Matteo Lepore - sindaco

Lepore ha detto: ‘Ho chiesto a Emily di mantenere lo spirito da attivista’. Lei cosa ha chiesto al sindaco?
"Non c’è stato un do ut des . C’è un rapporto chiaro, ci conosciamo, gli ho chiesto di avere agibilità politica sui temi su cui mi volevo impegnare. Credo che quella sua frase sia un riconoscimento a un approccio e a un modo di fare politica, il mio rispetto ai partiti tradizionali è molto più orizzontale, più radicato dal basso. Voglio mantenerlo: il contatto con i cittadini aiuta a superare la diffidenza nella politica".

Un giudizio sulla squadra?
"Abbiamo collaborato con tutti, non è stato utilizzato il solito Cencelli. C’è un’armonia, siamo davvero una squadra".

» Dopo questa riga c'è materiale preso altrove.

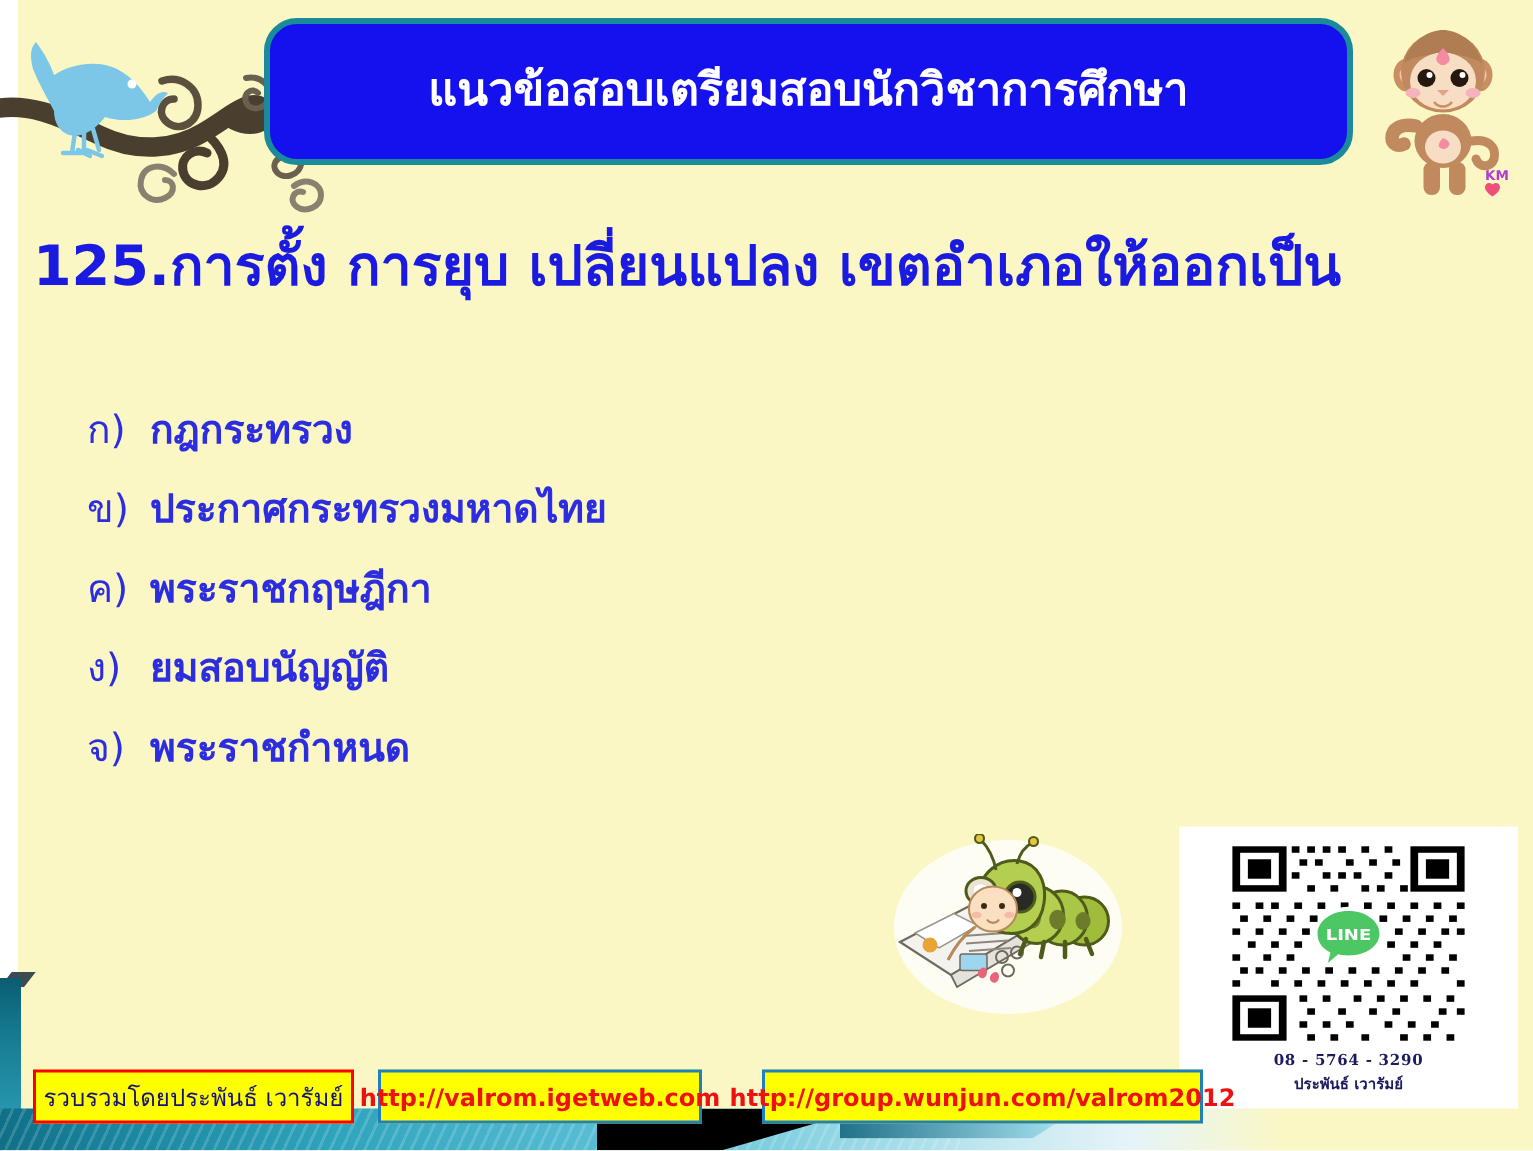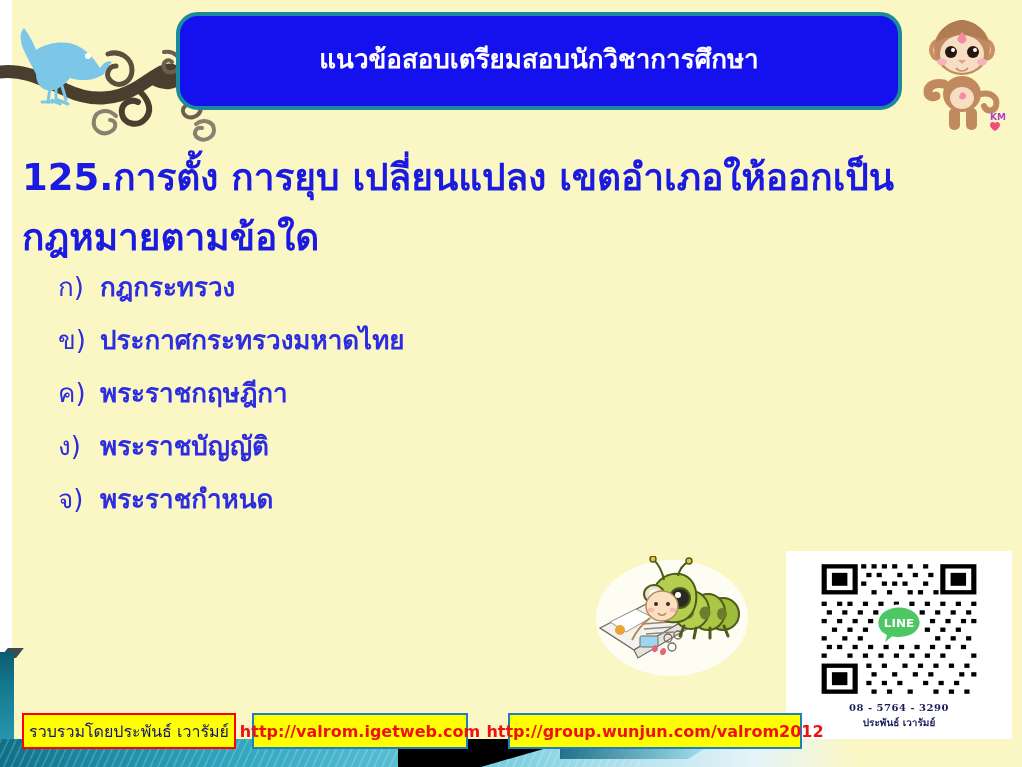--- a/index.html
+++ b/index.html
@@ -116,26 +116,26 @@
     border: 4px solid #1b8b9c;
     border-radius: 22px;
     box-sizing: border-box;
     display: flex;
     align-items: center;
     justify-content: center;
     box-shadow: 0 0 0 1px #1510ee inset;
   }
   .title-text {
     color: #ffffff;
-    font-size: 26px;
+    font-size: 30px;
     font-weight: bold;
     letter-spacing: 0px;
     line-height: 1;
     white-space: nowrap;
-    font-family: Liberation Mono, monospace;
+    font-family: Liberation Sans, sans-serif;
   }
 
   .monkey {
     position: absolute;
     left: 916px;
     top: 6px;
     width: 96px;
     height: 128px;
   }
 
@@ -302,39 +302,38 @@
     <path d="M28,78 C18,76 12,80 12,86 C12,90 16,92 20,90" stroke="#c08a5e" stroke-width="9" fill="none" stroke-linecap="round"></path>
     <path d="M65,88 C76,86 82,92 80,100 C78,106 70,106 68,100" stroke="#c08a5e" stroke-width="6" fill="none" stroke-linecap="round"></path>
     <rect x="33" y="102" width="11" height="22" rx="5" fill="#c08a5e"></rect>
     <rect x="50" y="102" width="11" height="22" rx="5" fill="#c08a5e"></rect>
     <text x="74" y="114" font-size="9" font-weight="bold" fill="#b03fd0" font-family="DejaVu Sans, sans-serif">KM</text>
     <path d="M79,117 C77,115 74,116 74,119 C74,122 79,125 79,125 C79,125 84,122 84,119 C84,116 81,115 79,117 Z" fill="#ef4f7a"></path>
   </svg>
 
   <div class="question">
     <div>125.การตั้ง การยุบ เปลี่ยนแปลง เขตอำเภอให้ออกเป็น</div>
-    <div>กฎหมายตามข้อใด</div>
   </div>
 
   <div class="choices">
     <div class="choice">
       <span class="choice-key">ก)</span>
       <span class="choice-label">กฎกระทรวง</span>
     </div>
     <div class="choice">
       <span class="choice-key">ข)</span>
       <span class="choice-label">ประกาศกระทรวงมหาดไทย</span>
     </div>
     <div class="choice">
       <span class="choice-key">ค)</span>
       <span class="choice-label">พระราชกฤษฎีกา</span>
     </div>
     <div class="choice">
       <span class="choice-key">ง)</span>
-      <span class="choice-label">พระราชบัญญัติ</span>
+      <span class="choice-label">ยมสอบนัญญัติ</span>
     </div>
     <div class="choice">
       <span class="choice-key">จ)</span>
       <span class="choice-label">พระราชกำหนด</span>
     </div>
   </div>
 
   <svg class="cater-wrap" viewBox="0 0 160 130">
     <ellipse cx="80" cy="62" rx="76" ry="58" fill="#fefdf3"></ellipse>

Una delle sue deleghe è ‘L’economia della notte’. Sarà lei la ‘sindaca’ che interverrà?
"Era una nostra proposta, avevamo esposto diversi modelli già esistenti in Europa con Lepore presente . Ad Amsterdam il sindaco della notte è scelto direttamente dalla scena culturale, mentre a Londra è il sindaco stesso a scegliere il suo omologo della notte. A Bologna non vogliamo calare un modello dall’alto. Anzi, potremmo anche scegliere una via di mezzo dei modelli di Amsterdam e Londra. La prima cosa da fare sarà quindi incontrare tutti i portatori di interesse della notte, dai lavoratori della cultura al trasporto pubblico, fino a tassisti, residenti e studenti, e metterci attorno a un tavolo su come dare forma a questa delega. Che non c’è mai stata, ma che ha bisogno per essere efficace di essere formata assieme alle persone che la vivranno in prima persona".

C’è una data per questi ’stati generali’ della notte?
"No, ma molto a breve".

Assumerete personale?
"Ragioniamo su un servizio civile comunale. Figure formate, prese anche tra gli studenti e i ricercatori di antropologia, hanno per esempio funzionato nelle piazze di Amsterdam".

Poi c’è la Casa. L’approccio?
"Sappiamo che già oggi sono circa 8mila le famiglie bolognesi che hanno chiesto legittimamente un contributo per l’affitto. Una lista che non ancora è stata soddisfatta, e puntiamo a farlo a brevissimo"

L’obiettivo del mandato?
"Trovare migliaia di case popolari, recuperando però patrimonio immobiliare pubblico, senza consumare altro suolo. C’eravamo anche dati l’obiettivo di istituire un’agenzia sociale che definisca percorsi di inserimento abitativo per persone senza dimora e soggetti svantaggiati. Infine, a livello nazionale dobbiamo reclamare una legge che ci aiuti a contrastare gli effetti degli affitti brevi turistici".

Come si comporterebbe davanti a un’occupazione?
"Vanno analizzate le situazioni. Un’occupazione simbolica per segnalare un immobile privato vuoto da decenni può produrre dialogo, altro è occupare patrimonio pubblico, ma a Bologna dobbiamo puntare ad avere zero occupazioni perché avremo garantito la casa a tutte e tutti".